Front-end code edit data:
□ □ □
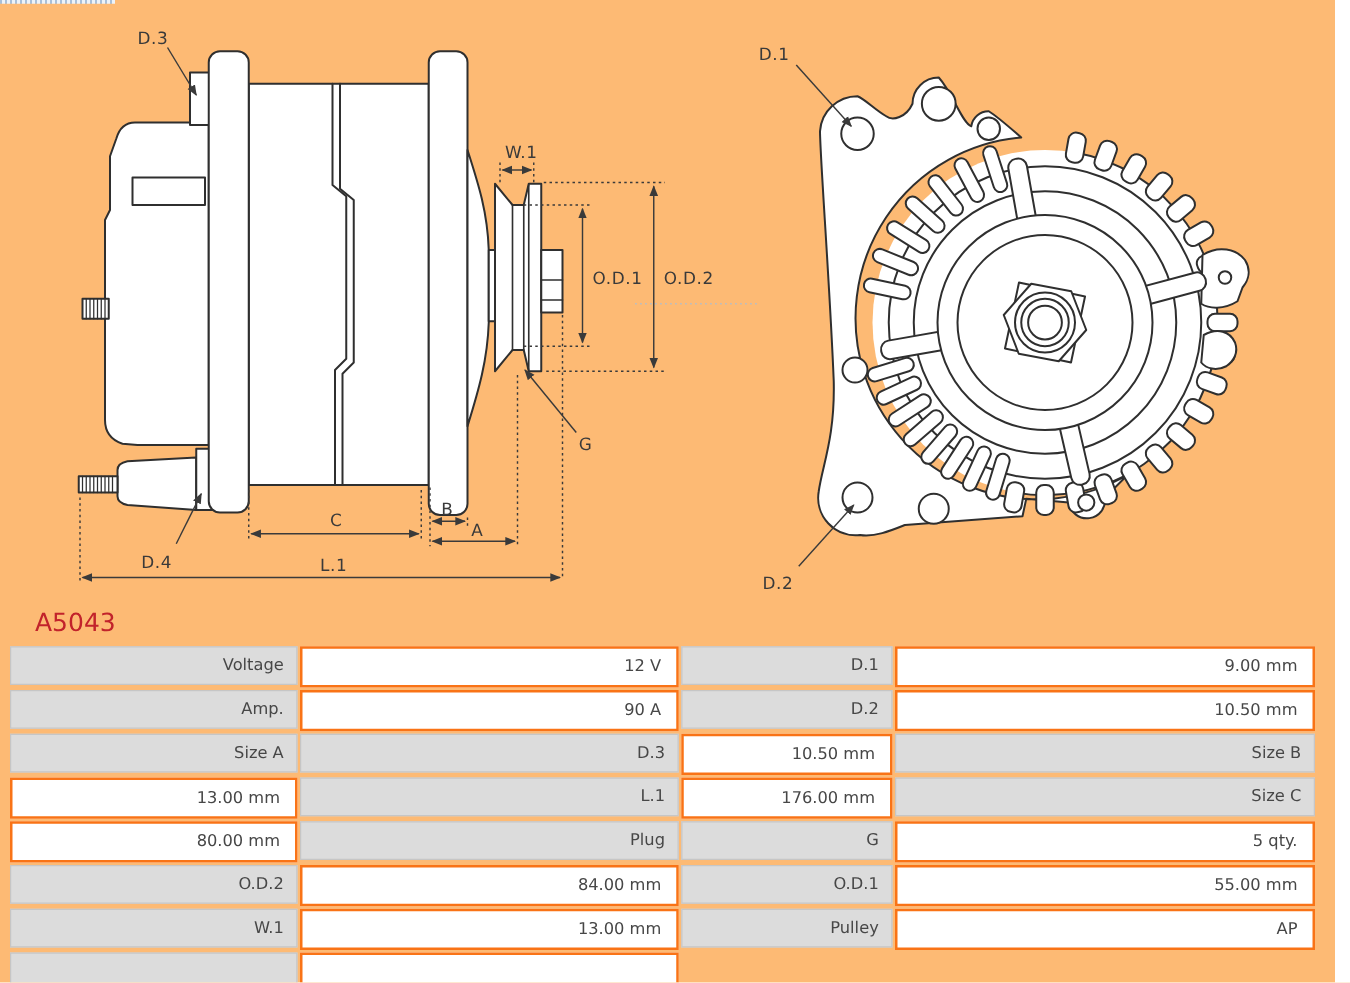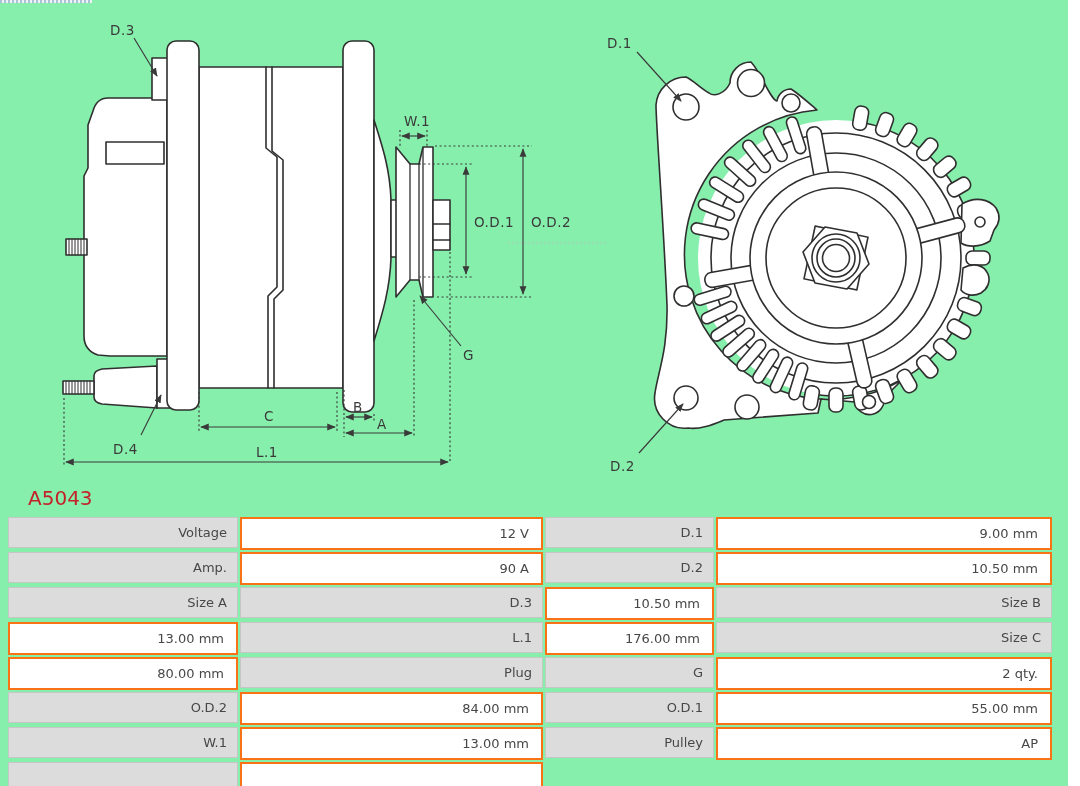--- a/index.html
+++ b/index.html
@@ -1,16 +1,16 @@
 <!DOCTYPE html>
 <html><head>
 <meta charset="utf-8">
 <style>
   html,body{margin:0;padding:0;background:#fff;}
-  .page{position:relative;width:1068px;height:786px;background:#86efac;overflow:hidden;
+  .page{position:relative;width:1068px;height:786px;background:#fdba74;overflow:hidden;
         font-family:"DejaVu Sans","Liberation Sans",sans-serif;}
   .logo-fragment{position:absolute;left:0;top:0;width:92px;height:3px;
         background:repeating-linear-gradient(90deg,#a9c0d8 0 2px,#eef3f8 2px 4px);}
   svg.drawings{position:absolute;left:0;top:0;}
   svg text{font-family:"DejaVu Sans","Liberation Sans",sans-serif;font-size:13.5px;fill:#3a3a3a;letter-spacing:.5px;}
   .part-number{position:absolute;left:28px;top:486px;font-size:20px;color:#c2232b;}
   .spec-table{position:absolute;left:8px;top:517px;width:1054px;
         display:grid;grid-template-columns:230px 303px 169px 336px;gap:2px;}
   .spec-table .cl,.spec-table .cv{height:29px;line-height:29px;font-size:13px;color:#474747;
         text-align:right;white-space:nowrap;overflow:hidden;padding-left:32px;}
@@ -206,21 +206,21 @@
     <div class="cl">Size B</div>
     <div class="cv">13.00 mm</div>
     <div class="cl">L.1</div>
     <div class="cv">176.00 mm</div>
 
     <div class="cl">Size C</div>
     <div class="cv">80.00 mm</div>
     <div class="cl">Plug</div>
 
     <div class="cl">G</div>
-    <div class="cv">2 qty.</div>
+    <div class="cv">5 qty.</div>
     <div class="cl">O.D.2</div>
     <div class="cv">84.00 mm</div>
 
     <div class="cl">O.D.1</div>
     <div class="cv">55.00 mm</div>
     <div class="cl">W.1</div>
     <div class="cv">13.00 mm</div>
 
     <div class="cl">Pulley</div>
     <div class="cv">AP</div>

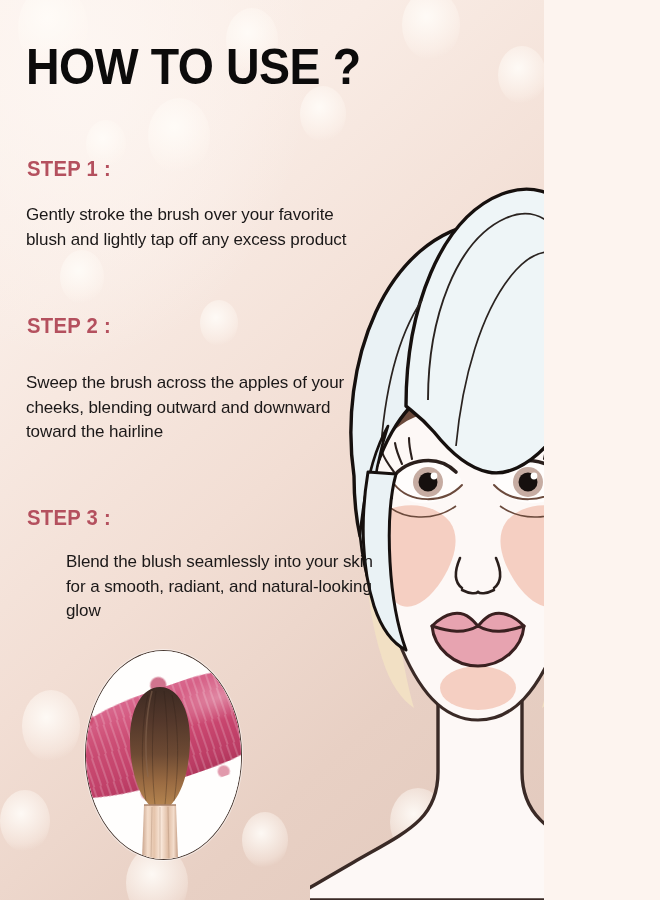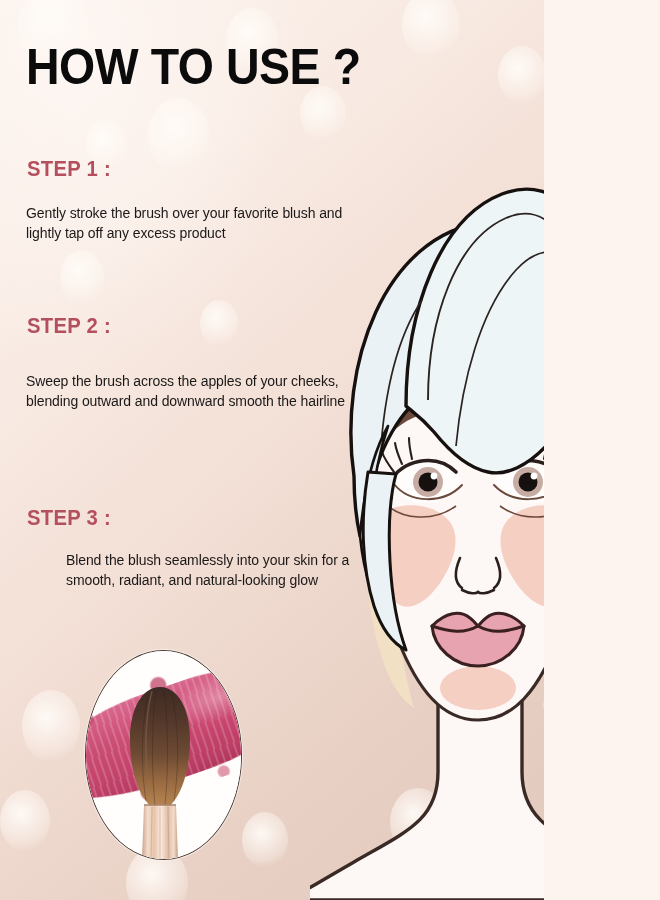--- a/index.html
+++ b/index.html
@@ -29,21 +29,21 @@
   }
   .step-head{
     position:absolute;left:27px;
     font-size:22px;font-weight:700;letter-spacing:.3px;
     color:#b4505e;
     transform:scaleX(.92);transform-origin:left top;
     white-space:nowrap;
   }
   .step-body{
     position:absolute;left:26px;
-    font-size:14px;line-height:1.45;
+    font-size:17px;line-height:1.45;
     color:#1b1818;font-weight:400;
     letter-spacing:-0.1px;
     width:330px;
   }
   #s1h{top:156px;} #s1b{top:203px;}
   #s2h{top:313px;} #s2b{top:371px;}
   #s3h{top:505px;} #s3b{top:550px;margin-left:40px;}
   
   #oval{
     position:absolute;left:85px;top:650px;width:155px;height:208px;
@@ -237,21 +237,21 @@
       </g>
     </svg>
   </div>
 
   <div id="title">HOW TO USE ?</div>
 
   <div class="step-head" id="s1h">STEP 1 :</div>
   <div class="step-body" id="s1b">Gently stroke the brush over your favorite blush and lightly tap off any excess product</div>
 
   <div class="step-head" id="s2h">STEP 2 :</div>
-  <div class="step-body" id="s2b">Sweep the brush across the apples of your cheeks, blending outward and downward smooth the hairline</div>
+  <div class="step-body" id="s2b">Sweep the brush across the apples of your cheeks, blending outward and downward toward the hairline</div>
 
   <div class="step-head" id="s3h">STEP 3 :</div>
   <div class="step-body" id="s3b">Blend the blush seamlessly into your skin for a smooth, radiant, and natural-looking glow</div>
 
   <div id="oval">
     <div class="white"></div>
     <div class="smear"></div>
     <svg viewBox="0 0 155 208" xmlns="http://www.w3.org/2000/svg">
       <defs>
         <linearGradient id="bristle" x1="0" y1="0" x2="0" y2="1">

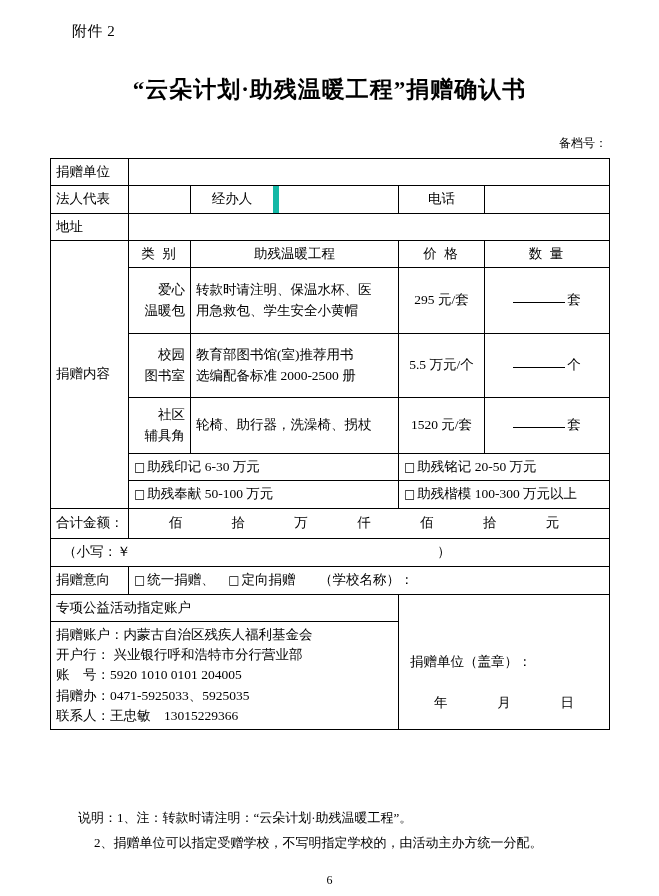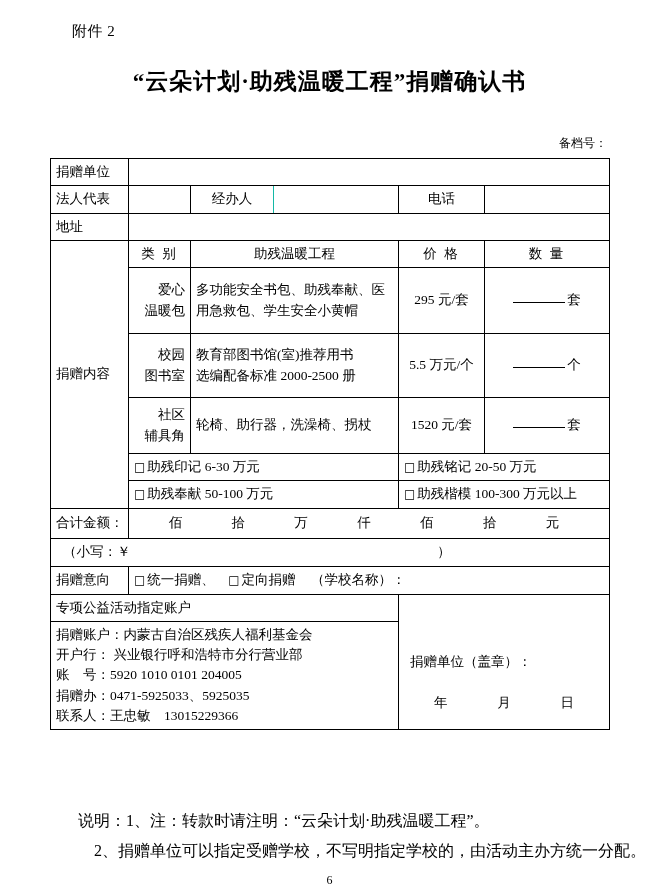--- a/index.html
+++ b/index.html
@@ -26,21 +26,21 @@
     position: absolute;
     left: 72px;
     top: 22px;
     font-size: 15px;
     letter-spacing: 0.5px;
   }
   .doc-title {
     position: absolute;
     left: 0;
     right: 0;
-    top: 66px;
+    top: 74px;
     text-align: center;
     font-size: 23px;
     font-weight: bold;
     font-family: "Liberation Serif", "DejaVu Serif", serif;
     letter-spacing: 1px;
   }
   .archive-no {
     position: absolute;
     right: 52px;
     top: 135px;
@@ -121,21 +121,21 @@
     bottom: 16px;
     display: flex;
     justify-content: space-around;
     font-size: 13.5px;
   }
   .note-wrap {
     position: absolute;
     left: 50px;
     top: 806px;
     width: 570px;
-    font-size: 16px;
+    font-size: 13px;
     line-height: 1.9;
   }
   .note-line1 {
     padding-left: 28px;
     white-space: nowrap;
   }
   .note-line2 {
     padding-left: 44px;
     white-space: nowrap;
   }
@@ -174,21 +174,21 @@
         <td colspan="4"></td>
       </tr>
 
       <tr class="rowh">
         <td class="label-cell">法人代表</td>
         <td></td>
         <td style="padding:0">
           <table style="width:100%;border-collapse:collapse;table-layout:fixed">
             <tbody>
                 <tr>
-              <td style="border:none;border-right:1px solid #14b8a6;width:72px;text-align:center;white-space:nowrap">经办人</td>
+              <td style="border:none;border-right:6px solid #14b8a6;width:72px;text-align:center;white-space:nowrap">经办人</td>
               <td style="border:none"></td>
             </tr>
           </tbody>
             </table>
         </td>
         <td class="c">电话</td>
         <td></td>
       </tr>
 
       <tr class="rowh">
@@ -203,21 +203,21 @@
         <td class="c spaced2">价 格</td>
         <td class="c spaced2">数 量</td>
       </tr>
 
       <tr style="height:66px">
         <td class="cat-cell">
           <div>爱心</div>
           <div>温暖包</div>
         </td>
         <td class="desc-cell">
-          <div>多功能安全书包、助残奉献、医</div>
+          <div>转款时请注明、保温水杯、医</div>
           <div>用急救包、学生安全小黄帽</div>
         </td>
         <td class="price-cell">295 元/套</td>
         <td class="qty-cell"><span class="blankline"></span><span>套</span></td>
       </tr>
 
       <tr style="height:64px">
         <td class="cat-cell">
           <div>校园</div>
           <div>图书室</div>
@@ -281,21 +281,21 @@
           <span style="display:inline-block;width:300px"></span>
           <span>）</span>
         </td>
       </tr>
 
       <tr style="height:28px">
         <td class="label-cell">捐赠意向</td>
         <td colspan="4" class="l">
           <span class="chk">□</span><span>统一捐赠、</span>
           <span class="chk" style="margin-left:10px">□</span><span>定向捐赠</span>
-          <span style="margin-left:12px">（学校名称）：</span>
+          <span style="margin-left:20px">（学校名称）：</span>
         </td>
       </tr>
 
       <tr style="height:26px">
         <td colspan="3" class="acct-title">专项公益活动指定账户</td>
         <td colspan="2" rowspan="2" class="stamp-cell">
           <div class="stamp-top">捐赠单位（盖章）：</div>
           <div class="date-line">
             <span>年</span>
             <span>月</span>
□ □ □
TASK DIRECTIONS => Reproduce each entry word for word and cut the images.

EXERCISE SOLUTION =>
--- a/index.html
+++ b/index.html
@@ -1,16 +1,16 @@
 <!DOCTYPE html>
 <html><head>
 <meta charset="utf-8">
 <style>
   html,body{margin:0;padding:0;background:#fff;}
-  .page{position:relative;width:1068px;height:786px;background:#86efac;overflow:hidden;
+  .page{position:relative;width:1068px;height:786px;background:#fdba74;overflow:hidden;
         font-family:"DejaVu Sans","Liberation Sans",sans-serif;}
   .logo-fragment{position:absolute;left:0;top:0;width:92px;height:3px;
         background:repeating-linear-gradient(90deg,#a9c0d8 0 2px,#eef3f8 2px 4px);}
   svg.drawings{position:absolute;left:0;top:0;}
   svg text{font-family:"DejaVu Sans","Liberation Sans",sans-serif;font-size:13.5px;fill:#3a3a3a;letter-spacing:.5px;}
   .part-number{position:absolute;left:28px;top:486px;font-size:20px;color:#c2232b;}
   .spec-table{position:absolute;left:8px;top:517px;width:1054px;
         display:grid;grid-template-columns:230px 303px 169px 336px;gap:2px;}
   .spec-table .cl,.spec-table .cv{height:29px;line-height:29px;font-size:13px;color:#474747;
         text-align:right;white-space:nowrap;overflow:hidden;padding-left:32px;}
@@ -206,21 +206,21 @@
     <div class="cl">Size B</div>
     <div class="cv">13.00 mm</div>
     <div class="cl">L.1</div>
     <div class="cv">176.00 mm</div>
 
     <div class="cl">Size C</div>
     <div class="cv">80.00 mm</div>
     <div class="cl">Plug</div>
 
     <div class="cl">G</div>
-    <div class="cv">2 qty.</div>
+    <div class="cv">5 qty.</div>
     <div class="cl">O.D.2</div>
     <div class="cv">84.00 mm</div>
 
     <div class="cl">O.D.1</div>
     <div class="cv">55.00 mm</div>
     <div class="cl">W.1</div>
     <div class="cv">13.00 mm</div>
 
     <div class="cl">Pulley</div>
     <div class="cv">AP</div>

--- a/index.html
+++ b/index.html
@@ -29,21 +29,21 @@
   }
   .step-head{
     position:absolute;left:27px;
     font-size:22px;font-weight:700;letter-spacing:.3px;
     color:#b4505e;
     transform:scaleX(.92);transform-origin:left top;
     white-space:nowrap;
   }
   .step-body{
     position:absolute;left:26px;
-    font-size:14px;line-height:1.45;
+    font-size:17px;line-height:1.45;
     color:#1b1818;font-weight:400;
     letter-spacing:-0.1px;
     width:330px;
   }
   #s1h{top:156px;} #s1b{top:203px;}
   #s2h{top:313px;} #s2b{top:371px;}
   #s3h{top:505px;} #s3b{top:550px;margin-left:40px;}
   
   #oval{
     position:absolute;left:85px;top:650px;width:155px;height:208px;
@@ -237,21 +237,21 @@
       </g>
     </svg>
   </div>
 
   <div id="title">HOW TO USE ?</div>
 
   <div class="step-head" id="s1h">STEP 1 :</div>
   <div class="step-body" id="s1b">Gently stroke the brush over your favorite blush and lightly tap off any excess product</div>
 
   <div class="step-head" id="s2h">STEP 2 :</div>
-  <div class="step-body" id="s2b">Sweep the brush across the apples of your cheeks, blending outward and downward smooth the hairline</div>
+  <div class="step-body" id="s2b">Sweep the brush across the apples of your cheeks, blending outward and downward toward the hairline</div>
 
   <div class="step-head" id="s3h">STEP 3 :</div>
   <div class="step-body" id="s3b">Blend the blush seamlessly into your skin for a smooth, radiant, and natural-looking glow</div>
 
   <div id="oval">
     <div class="white"></div>
     <div class="smear"></div>
     <svg viewBox="0 0 155 208" xmlns="http://www.w3.org/2000/svg">
       <defs>
         <linearGradient id="bristle" x1="0" y1="0" x2="0" y2="1">

--- a/index.html
+++ b/index.html
@@ -26,21 +26,21 @@
     position: absolute;
     left: 72px;
     top: 22px;
     font-size: 15px;
     letter-spacing: 0.5px;
   }
   .doc-title {
     position: absolute;
     left: 0;
     right: 0;
-    top: 66px;
+    top: 74px;
     text-align: center;
     font-size: 23px;
     font-weight: bold;
     font-family: "Liberation Serif", "DejaVu Serif", serif;
     letter-spacing: 1px;
   }
   .archive-no {
     position: absolute;
     right: 52px;
     top: 135px;
@@ -121,21 +121,21 @@
     bottom: 16px;
     display: flex;
     justify-content: space-around;
     font-size: 13.5px;
   }
   .note-wrap {
     position: absolute;
     left: 50px;
     top: 806px;
     width: 570px;
-    font-size: 16px;
+    font-size: 13px;
     line-height: 1.9;
   }
   .note-line1 {
     padding-left: 28px;
     white-space: nowrap;
   }
   .note-line2 {
     padding-left: 44px;
     white-space: nowrap;
   }
@@ -174,21 +174,21 @@
         <td colspan="4"></td>
       </tr>
 
       <tr class="rowh">
         <td class="label-cell">法人代表</td>
         <td></td>
         <td style="padding:0">
           <table style="width:100%;border-collapse:collapse;table-layout:fixed">
             <tbody>
                 <tr>
-              <td style="border:none;border-right:1px solid #14b8a6;width:72px;text-align:center;white-space:nowrap">经办人</td>
+              <td style="border:none;border-right:6px solid #14b8a6;width:72px;text-align:center;white-space:nowrap">经办人</td>
               <td style="border:none"></td>
             </tr>
           </tbody>
             </table>
         </td>
         <td class="c">电话</td>
         <td></td>
       </tr>
 
       <tr class="rowh">
@@ -203,21 +203,21 @@
         <td class="c spaced2">价 格</td>
         <td class="c spaced2">数 量</td>
       </tr>
 
       <tr style="height:66px">
         <td class="cat-cell">
           <div>爱心</div>
           <div>温暖包</div>
         </td>
         <td class="desc-cell">
-          <div>多功能安全书包、助残奉献、医</div>
+          <div>转款时请注明、保温水杯、医</div>
           <div>用急救包、学生安全小黄帽</div>
         </td>
         <td class="price-cell">295 元/套</td>
         <td class="qty-cell"><span class="blankline"></span><span>套</span></td>
       </tr>
 
       <tr style="height:64px">
         <td class="cat-cell">
           <div>校园</div>
           <div>图书室</div>
@@ -281,21 +281,21 @@
           <span style="display:inline-block;width:300px"></span>
           <span>）</span>
         </td>
       </tr>
 
       <tr style="height:28px">
         <td class="label-cell">捐赠意向</td>
         <td colspan="4" class="l">
           <span class="chk">□</span><span>统一捐赠、</span>
           <span class="chk" style="margin-left:10px">□</span><span>定向捐赠</span>
-          <span style="margin-left:12px">（学校名称）：</span>
+          <span style="margin-left:20px">（学校名称）：</span>
         </td>
       </tr>
 
       <tr style="height:26px">
         <td colspan="3" class="acct-title">专项公益活动指定账户</td>
         <td colspan="2" rowspan="2" class="stamp-cell">
           <div class="stamp-top">捐赠单位（盖章）：</div>
           <div class="date-line">
             <span>年</span>
             <span>月</span>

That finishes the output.